▶ _Work instruction_:
Whenever a picture appears in the data, skip it and write out all other material exactly.

▶ _Data for review_:
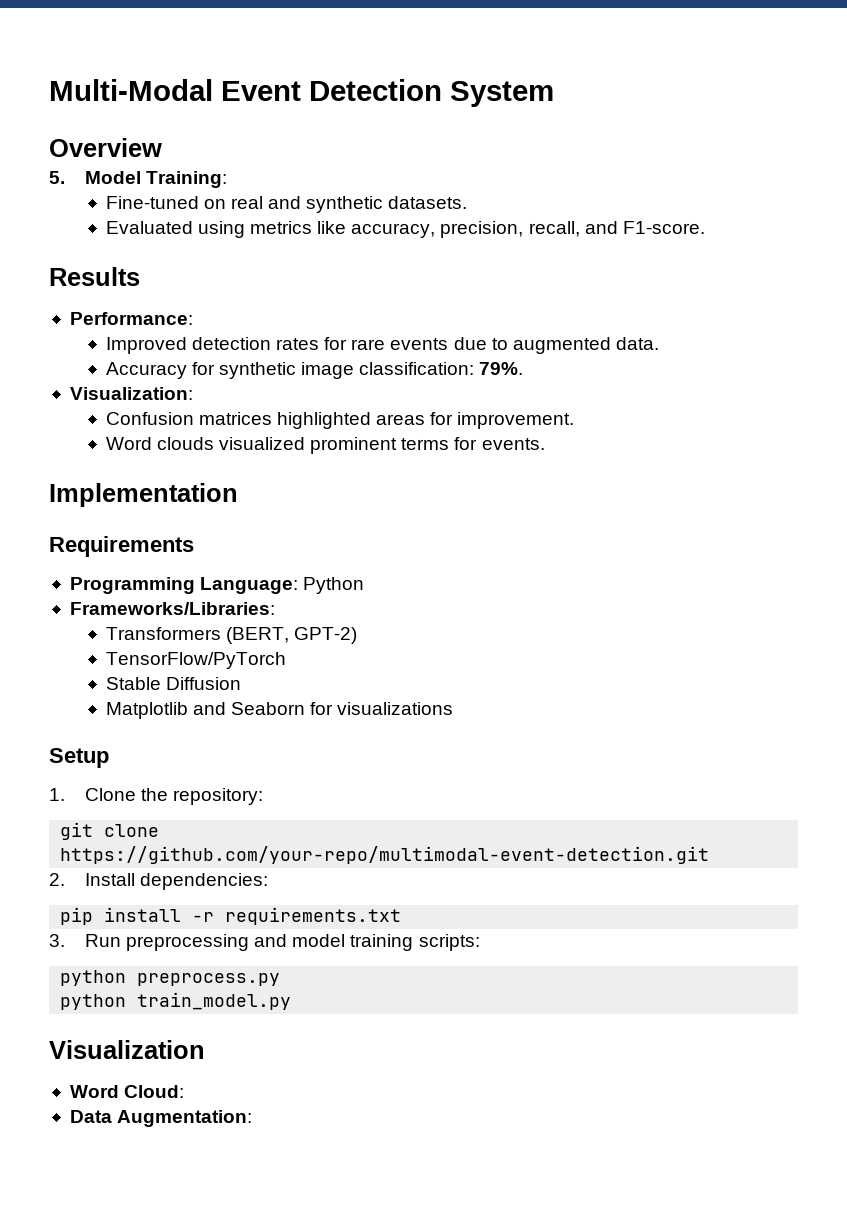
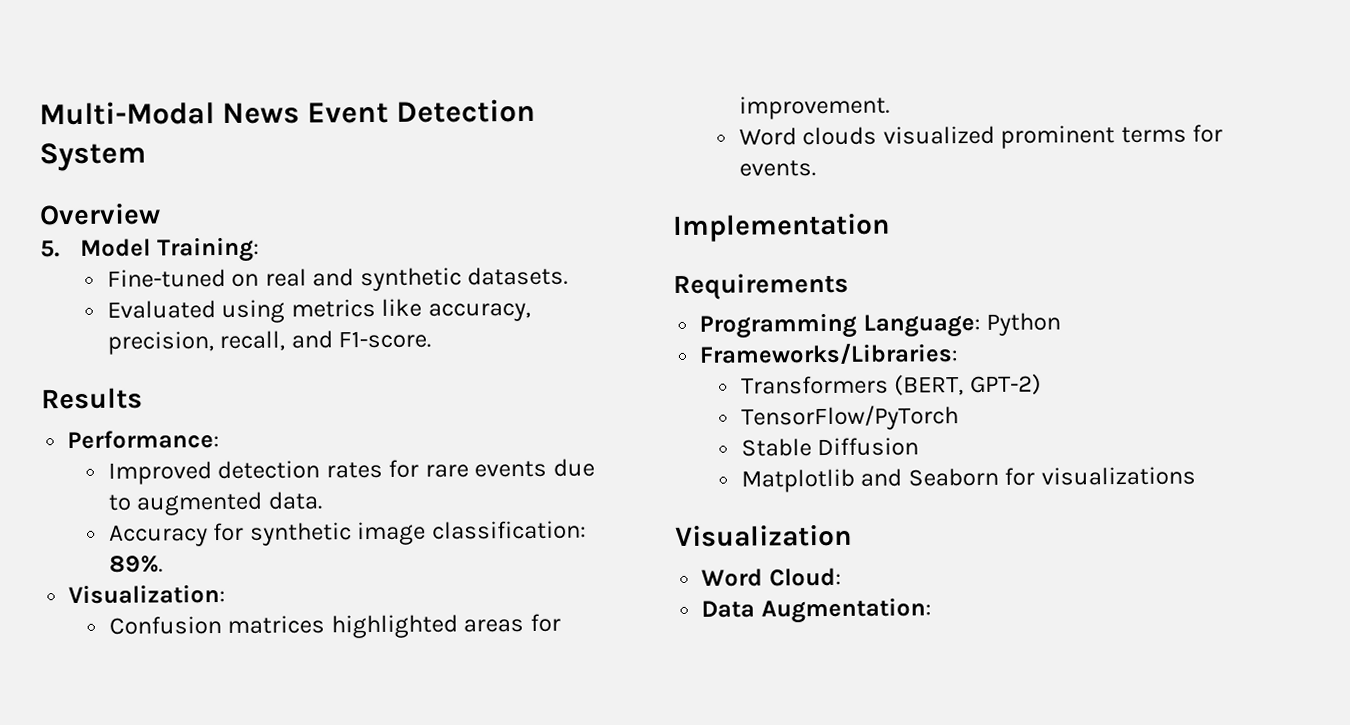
- Multi-Modal Event Detection System
+ Multi-Modal News Event Detection System
- Accuracy for synthetic image classification: 79%.
+ Accuracy for synthetic image classification: 89%.
- Setup
- 1. Clone the repository:
- git clone https://github.com/your-repo/multimodal-event-detection.git
- 2. Install dependencies:
- pip install -r requirements.txt
- 3. Run preprocessing and model training scripts:
- python preprocess.py
- python train_model.py

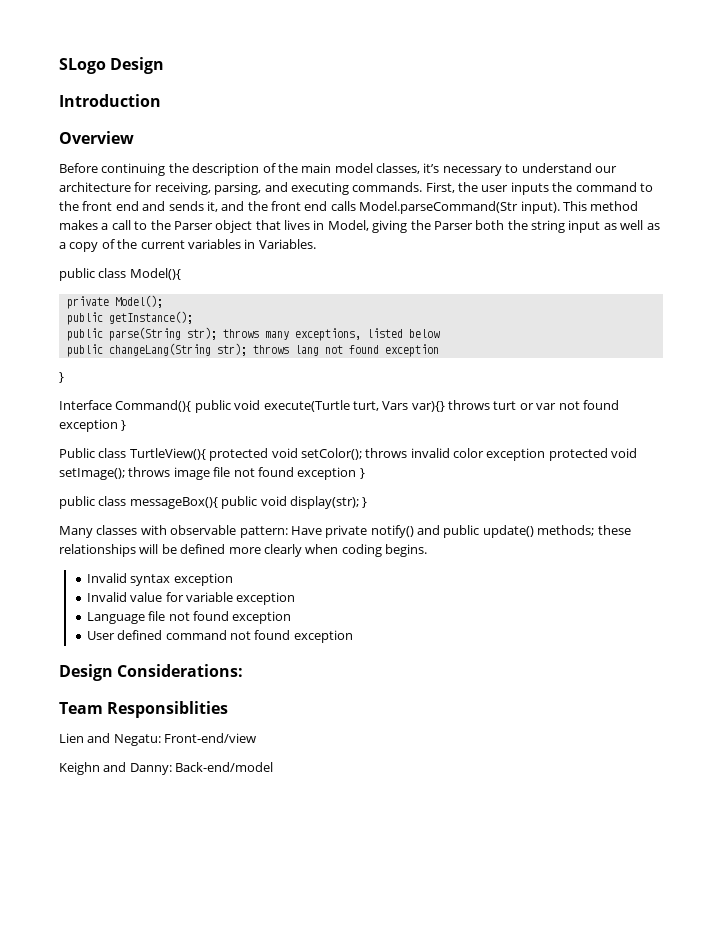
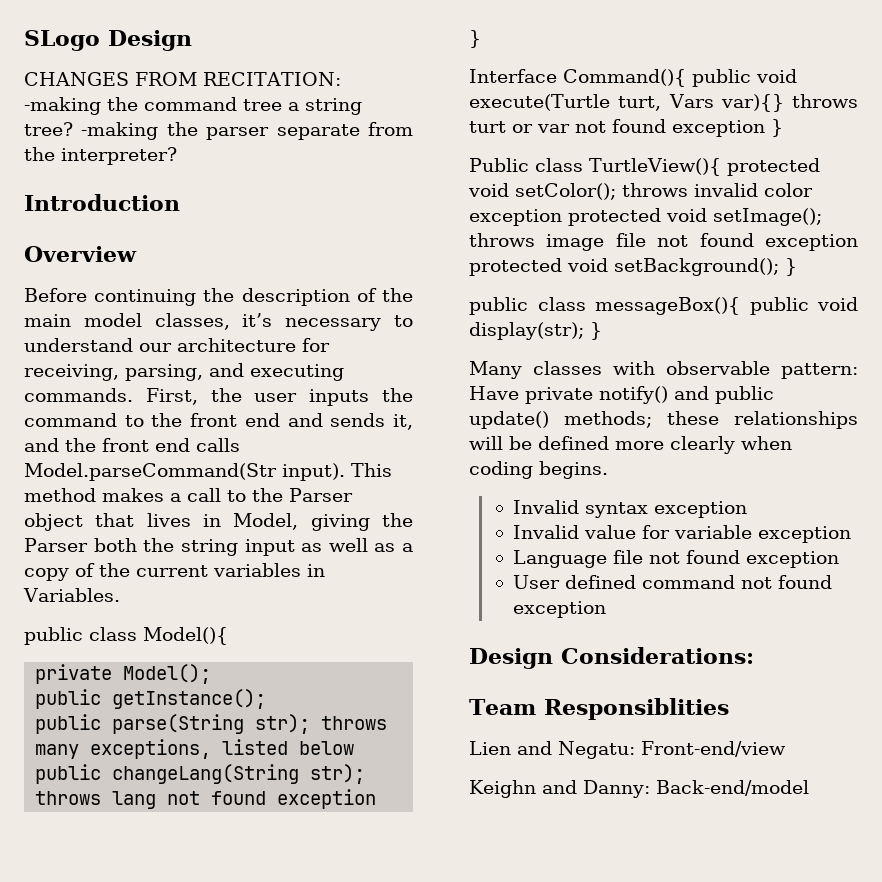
+ CHANGES FROM RECITATION: -making the command tree a string tree? -making the parser separate from the interpreter?
- Public class TurtleView(){ protected void setColor(); throws invalid color exception protected void setImage(); throws image file not found exception }
+ Public class TurtleView(){ protected void setColor(); throws invalid color exception protected void setImage(); throws image file not found exception protected void setBackground(); }

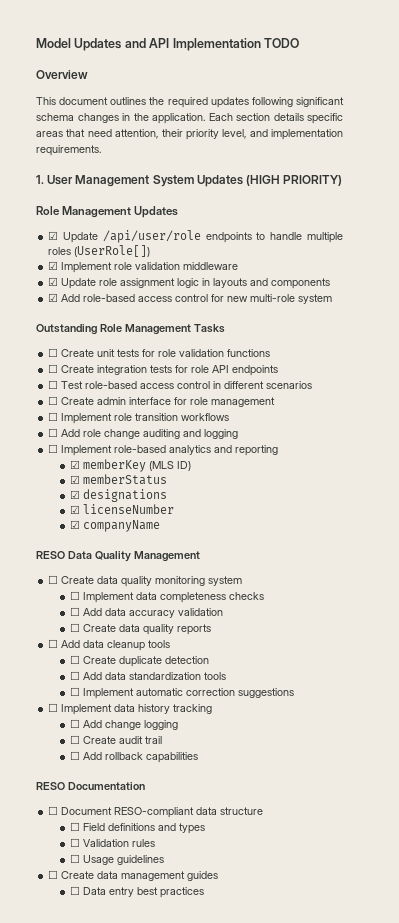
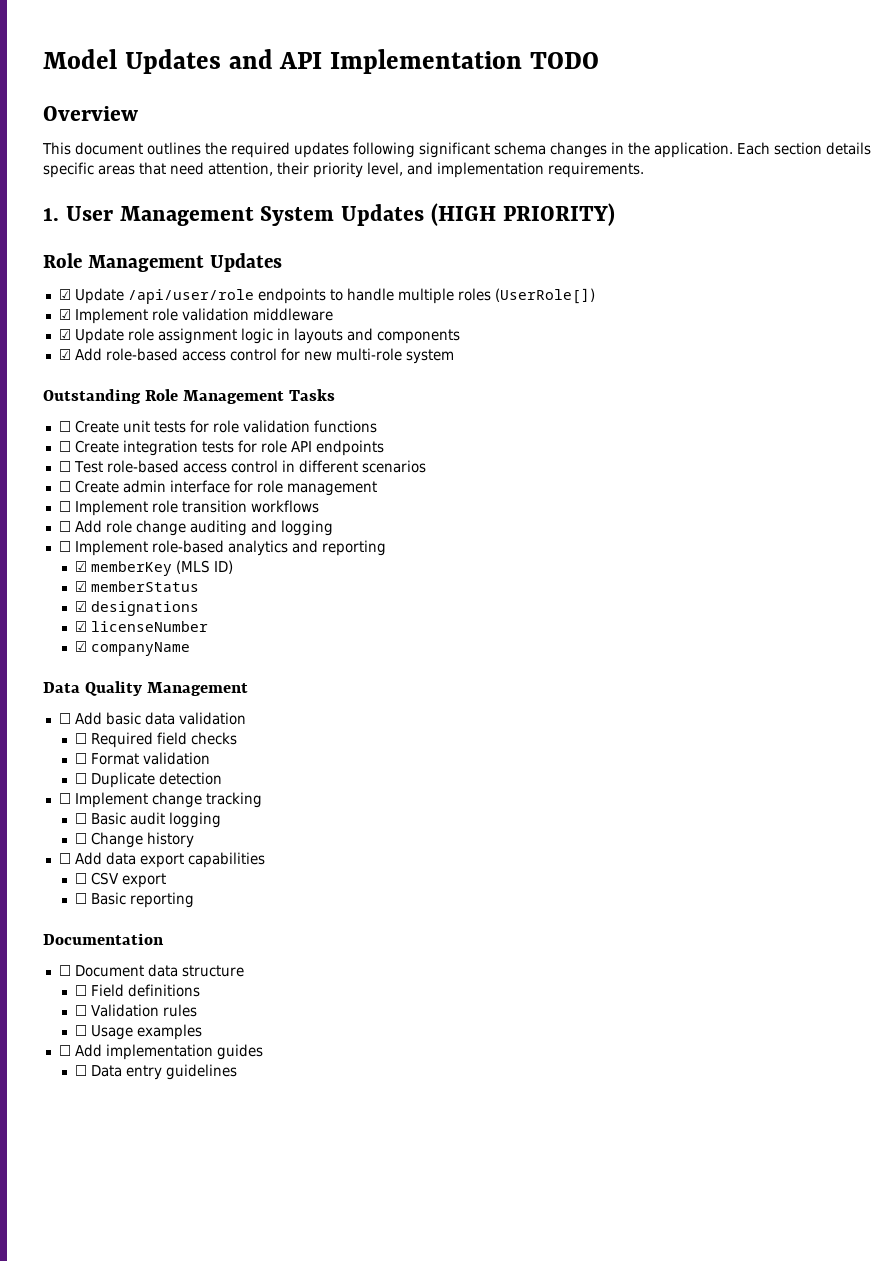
- RESO Data Quality Management
+ Data Quality Management
- ☐ Create data quality monitoring system
- ☐ Implement data completeness checks
- ☐ Add data accuracy validation
- ☐ Create data quality reports
- ☐ Add data cleanup tools
- ☐ Create duplicate detection
- ☐ Add data standardization tools
- ☐ Implement automatic correction suggestions
- ☐ Implement data history tracking
- ☐ Add change logging
- ☐ Create audit trail
- ☐ Add rollback capabilities
- RESO Documentation
+ ☐ Add basic data validation
+ ☐ Required field checks
+ ☐ Format validation
+ ☐ Duplicate detection
+ ☐ Implement change tracking
+ ☐ Basic audit logging
+ ☐ Change history
+ ☐ Add data export capabilities
+ ☐ CSV export
+ ☐ Basic reporting
+ Documentation
- ☐ Document RESO-compliant data structure
+ ☐ Document data structure
- ☐ Field definitions and types
+ ☐ Field definitions
- ☐ Usage guidelines
- ☐ Create data management guides
+ ☐ Usage examples
+ ☐ Add implementation guides
- ☐ Data entry best practices
+ ☐ Data entry guidelines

▶ _Written solution_:
- Multi-Modal Event Detection System
+ Multi-Modal News Event Detection System
- Accuracy for synthetic image classification: 79%.
+ Accuracy for synthetic image classification: 89%.
- Setup
- 1. Clone the repository:
- git clone https://github.com/your-repo/multimodal-event-detection.git
- 2. Install dependencies:
- pip install -r requirements.txt
- 3. Run preprocessing and model training scripts:
- python preprocess.py
- python train_model.py

+ CHANGES FROM RECITATION: -making the command tree a string tree? -making the parser separate from the interpreter?
- Public class TurtleView(){ protected void setColor(); throws invalid color exception protected void setImage(); throws image file not found exception }
+ Public class TurtleView(){ protected void setColor(); throws invalid color exception protected void setImage(); throws image file not found exception protected void setBackground(); }

- RESO Data Quality Management
+ Data Quality Management
- ☐ Create data quality monitoring system
- ☐ Implement data completeness checks
- ☐ Add data accuracy validation
- ☐ Create data quality reports
- ☐ Add data cleanup tools
- ☐ Create duplicate detection
- ☐ Add data standardization tools
- ☐ Implement automatic correction suggestions
- ☐ Implement data history tracking
- ☐ Add change logging
- ☐ Create audit trail
- ☐ Add rollback capabilities
- RESO Documentation
+ ☐ Add basic data validation
+ ☐ Required field checks
+ ☐ Format validation
+ ☐ Duplicate detection
+ ☐ Implement change tracking
+ ☐ Basic audit logging
+ ☐ Change history
+ ☐ Add data export capabilities
+ ☐ CSV export
+ ☐ Basic reporting
+ Documentation
- ☐ Document RESO-compliant data structure
+ ☐ Document data structure
- ☐ Field definitions and types
+ ☐ Field definitions
- ☐ Usage guidelines
- ☐ Create data management guides
+ ☐ Usage examples
+ ☐ Add implementation guides
- ☐ Data entry best practices
+ ☐ Data entry guidelines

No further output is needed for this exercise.